[Data items]
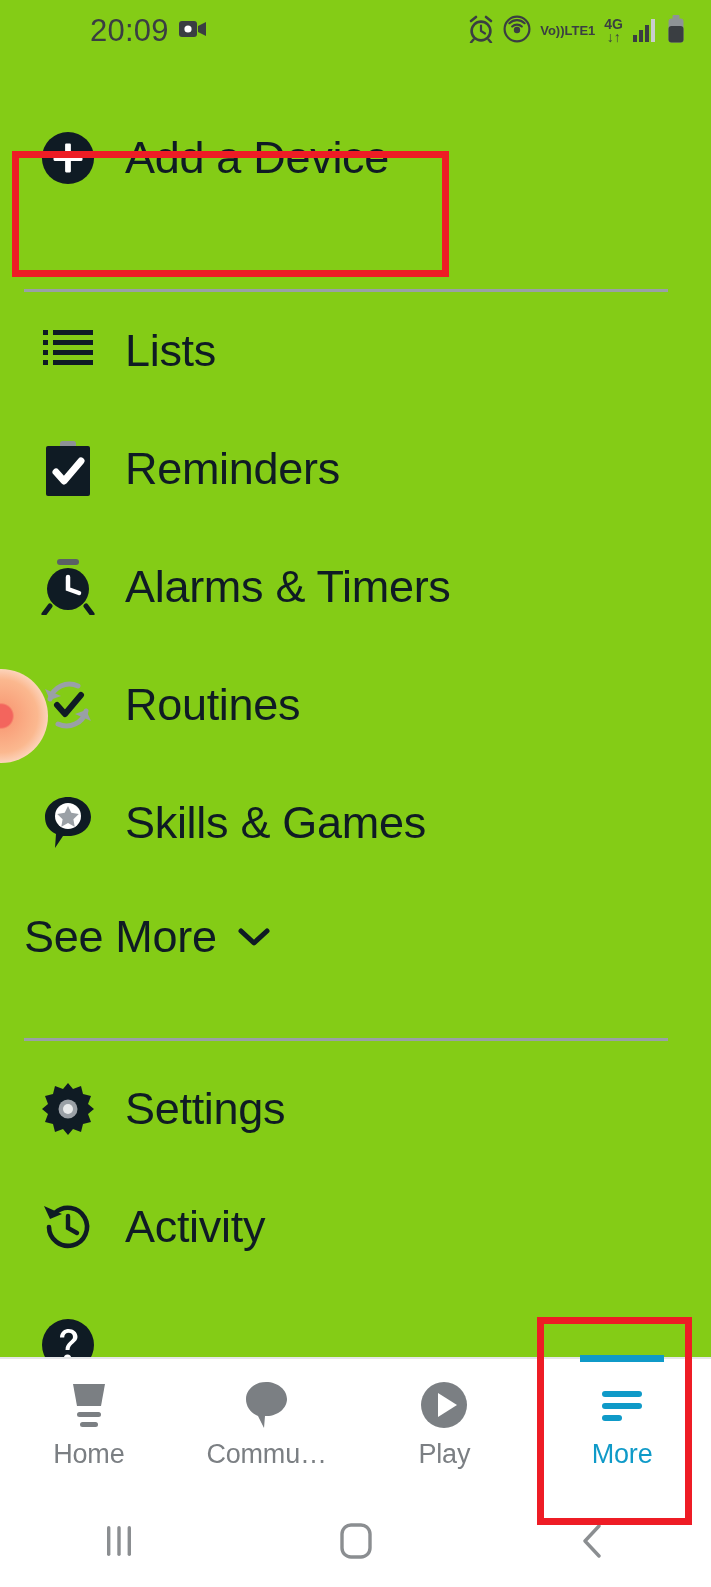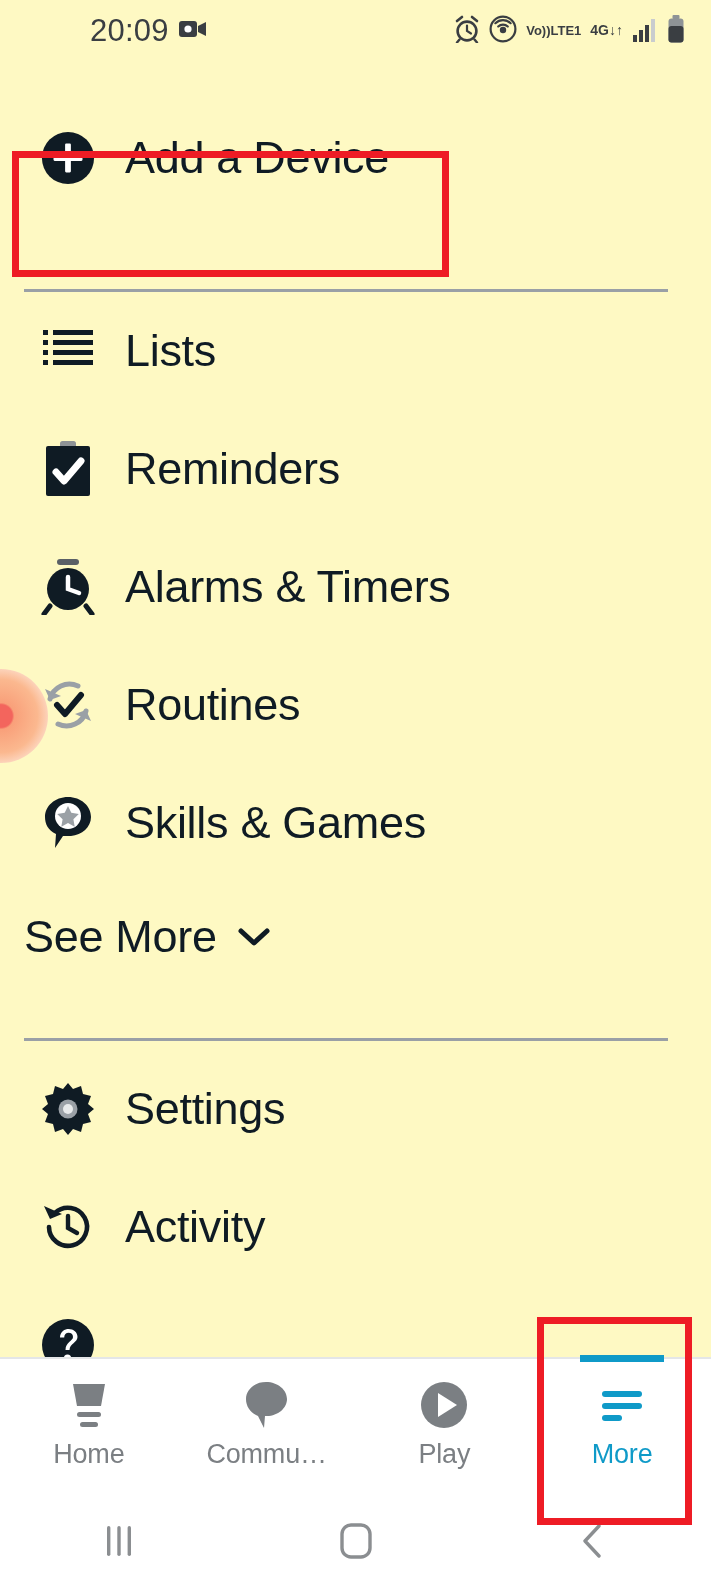--- a/index.html
+++ b/index.html
@@ -7,21 +7,21 @@
     width: 711px;
     height: 1587px;
     background: #ffffff;
     font-family: "Liberation Sans", sans-serif;
     overflow: hidden;
   }
   #screen {
     position: relative;
     width: 711px;
     height: 1587px;
-    background: #fef9c3;
+    background: #84cc16;
   }
 
   
   .statusbar {
     position: absolute;
     top: 0; left: 0;
     width: 711px; height: 62px;
     display: flex;
     align-items: center;
     justify-content: space-between;
@@ -30,21 +30,21 @@
   }
   .sb-left { display: flex; align-items: center; gap: 10px; }
   .sb-time { font-size: 31px; letter-spacing: 0.2px; color: #3a3e42; }
   .sb-right { display: flex; align-items: center; gap: 9px; }
   .sb-ico { display: block; }
   .sb-volte {
     display: flex; align-items: center;
     line-height: 0.95; font-size: 13px; font-weight: bold; color: #3a3e42;
   }
   .sb-4g {
-    display: flex; flex-direction: row; align-items: center;
+    display: flex; flex-direction: column; align-items: center;
     line-height: 0.95; font-size: 14px; font-weight: bold; color: #3a3e42;
   }
 
   
   .menu { position: absolute; top: 95px; left: 0; width: 711px; text-align: center; }
   .menu-row {
     position: relative;
     display: flex;
     align-items: center;
     height: 118px;

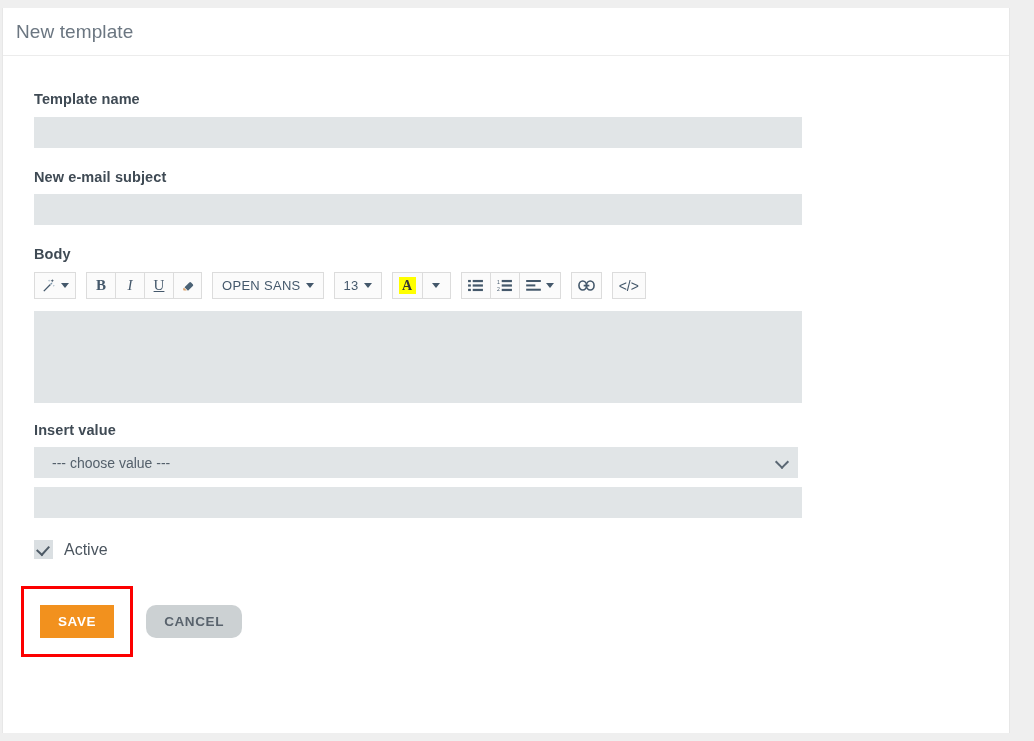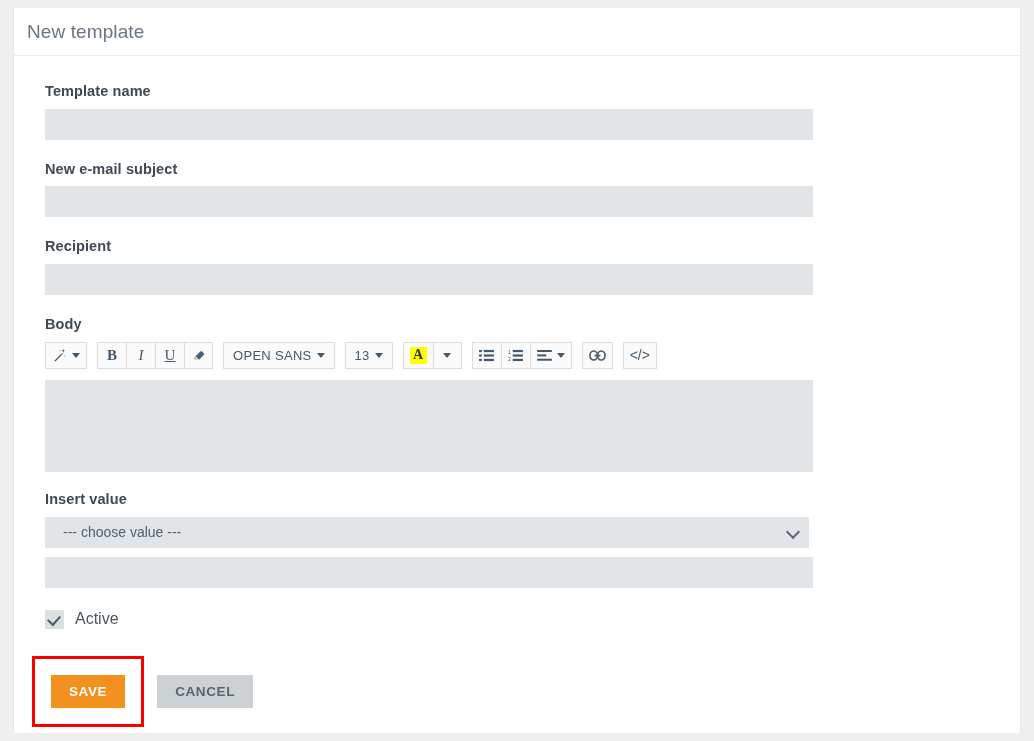--- a/index.html
+++ b/index.html
@@ -12,21 +12,21 @@
     width: 1034px;
     height: 741px;
     background: #efefef;
     font-family: "Liberation Sans", sans-serif;
     overflow: hidden;
   }
 
   
   .card {
     position: absolute;
-    left: 13px;
+    left: 2px;
     top: 8px;
     width: 1008px;
     height: 725px;
     background: #ffffff;
     border: 1px solid #e7e7e7;
     border-top: none;
     border-bottom: none;
   }
 
   .card-header {
@@ -50,20 +50,21 @@
   
   .field { margin-bottom: 0; }
 
   .field-label {
     font-size: 14.5px;
     font-weight: bold;
     color: #3f4a54;
     line-height: 1;
     padding-bottom: 10px;
     letter-spacing: .1px;
+    margin-top: 8px;
   }
 
   .text-input {
     display: block;
     width: 768px;
     height: 31px;
     background: #e1e5e7;
     border: none;
     outline: none;
     font-family: "Liberation Sans", sans-serif;
@@ -226,20 +227,21 @@
     cursor: pointer;
   }
   .btn-save {
     background: #f2911e;
     color: #ffffff;
   }
   .btn-cancel {
     background: #ccd1d3;
     color: #59636d;
     margin-left: 13px;
+    border-radius: 10px;
   }
   .save-highlight {
     border: 3px solid #fc0000;
     padding: 16px;
     display: inline-flex;
   }
 </style>
 </head>
 <body>
 
@@ -254,24 +256,20 @@
     <div class="field">
       <div class="field-label">Template name</div>
       <input class="text-input" type="text" value="" style="">
     </div>
 
     <div class="field">
       <div class="field-label">New e-mail subject</div>
       <input class="text-input" type="text" value="" style="">
     </div>
 
-    <div class="field">
-      <div class="field-label">Recipient</div>
-      <input class="text-input" type="text" value="" style="">
-    </div>
 
     <div class="field editor-wrap">
       <div class="field-label">Body</div>
 
       <div class="toolbar">
 
         <div class="tb-group">
           <div class="tb-btn">
             <svg width="15" height="15" viewBox="0 0 16 16" aria-hidden="true">
               <path d="M2.5 13.5 L9.5 6.5 L10.5 7.5 L3.5 14.5 Z" fill="#44586b"></path>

WHAT TO WORK ON - The expected output is the full data above, reproduced exactly with no images.

WRITTEN REPLY -
--- a/index.html
+++ b/index.html
@@ -7,21 +7,21 @@
     width: 711px;
     height: 1587px;
     background: #ffffff;
     font-family: "Liberation Sans", sans-serif;
     overflow: hidden;
   }
   #screen {
     position: relative;
     width: 711px;
     height: 1587px;
-    background: #fef9c3;
+    background: #84cc16;
   }
 
   
   .statusbar {
     position: absolute;
     top: 0; left: 0;
     width: 711px; height: 62px;
     display: flex;
     align-items: center;
     justify-content: space-between;
@@ -30,21 +30,21 @@
   }
   .sb-left { display: flex; align-items: center; gap: 10px; }
   .sb-time { font-size: 31px; letter-spacing: 0.2px; color: #3a3e42; }
   .sb-right { display: flex; align-items: center; gap: 9px; }
   .sb-ico { display: block; }
   .sb-volte {
     display: flex; align-items: center;
     line-height: 0.95; font-size: 13px; font-weight: bold; color: #3a3e42;
   }
   .sb-4g {
-    display: flex; flex-direction: row; align-items: center;
+    display: flex; flex-direction: column; align-items: center;
     line-height: 0.95; font-size: 14px; font-weight: bold; color: #3a3e42;
   }
 
   
   .menu { position: absolute; top: 95px; left: 0; width: 711px; text-align: center; }
   .menu-row {
     position: relative;
     display: flex;
     align-items: center;
     height: 118px;

--- a/index.html
+++ b/index.html
@@ -12,21 +12,21 @@
     width: 1034px;
     height: 741px;
     background: #efefef;
     font-family: "Liberation Sans", sans-serif;
     overflow: hidden;
   }
 
   
   .card {
     position: absolute;
-    left: 13px;
+    left: 2px;
     top: 8px;
     width: 1008px;
     height: 725px;
     background: #ffffff;
     border: 1px solid #e7e7e7;
     border-top: none;
     border-bottom: none;
   }
 
   .card-header {
@@ -50,20 +50,21 @@
   
   .field { margin-bottom: 0; }
 
   .field-label {
     font-size: 14.5px;
     font-weight: bold;
     color: #3f4a54;
     line-height: 1;
     padding-bottom: 10px;
     letter-spacing: .1px;
+    margin-top: 8px;
   }
 
   .text-input {
     display: block;
     width: 768px;
     height: 31px;
     background: #e1e5e7;
     border: none;
     outline: none;
     font-family: "Liberation Sans", sans-serif;
@@ -226,20 +227,21 @@
     cursor: pointer;
   }
   .btn-save {
     background: #f2911e;
     color: #ffffff;
   }
   .btn-cancel {
     background: #ccd1d3;
     color: #59636d;
     margin-left: 13px;
+    border-radius: 10px;
   }
   .save-highlight {
     border: 3px solid #fc0000;
     padding: 16px;
     display: inline-flex;
   }
 </style>
 </head>
 <body>
 
@@ -254,24 +256,20 @@
     <div class="field">
       <div class="field-label">Template name</div>
       <input class="text-input" type="text" value="" style="">
     </div>
 
     <div class="field">
       <div class="field-label">New e-mail subject</div>
       <input class="text-input" type="text" value="" style="">
     </div>
 
-    <div class="field">
-      <div class="field-label">Recipient</div>
-      <input class="text-input" type="text" value="" style="">
-    </div>
 
     <div class="field editor-wrap">
       <div class="field-label">Body</div>
 
       <div class="toolbar">
 
         <div class="tb-group">
           <div class="tb-btn">
             <svg width="15" height="15" viewBox="0 0 16 16" aria-hidden="true">
               <path d="M2.5 13.5 L9.5 6.5 L10.5 7.5 L3.5 14.5 Z" fill="#44586b"></path>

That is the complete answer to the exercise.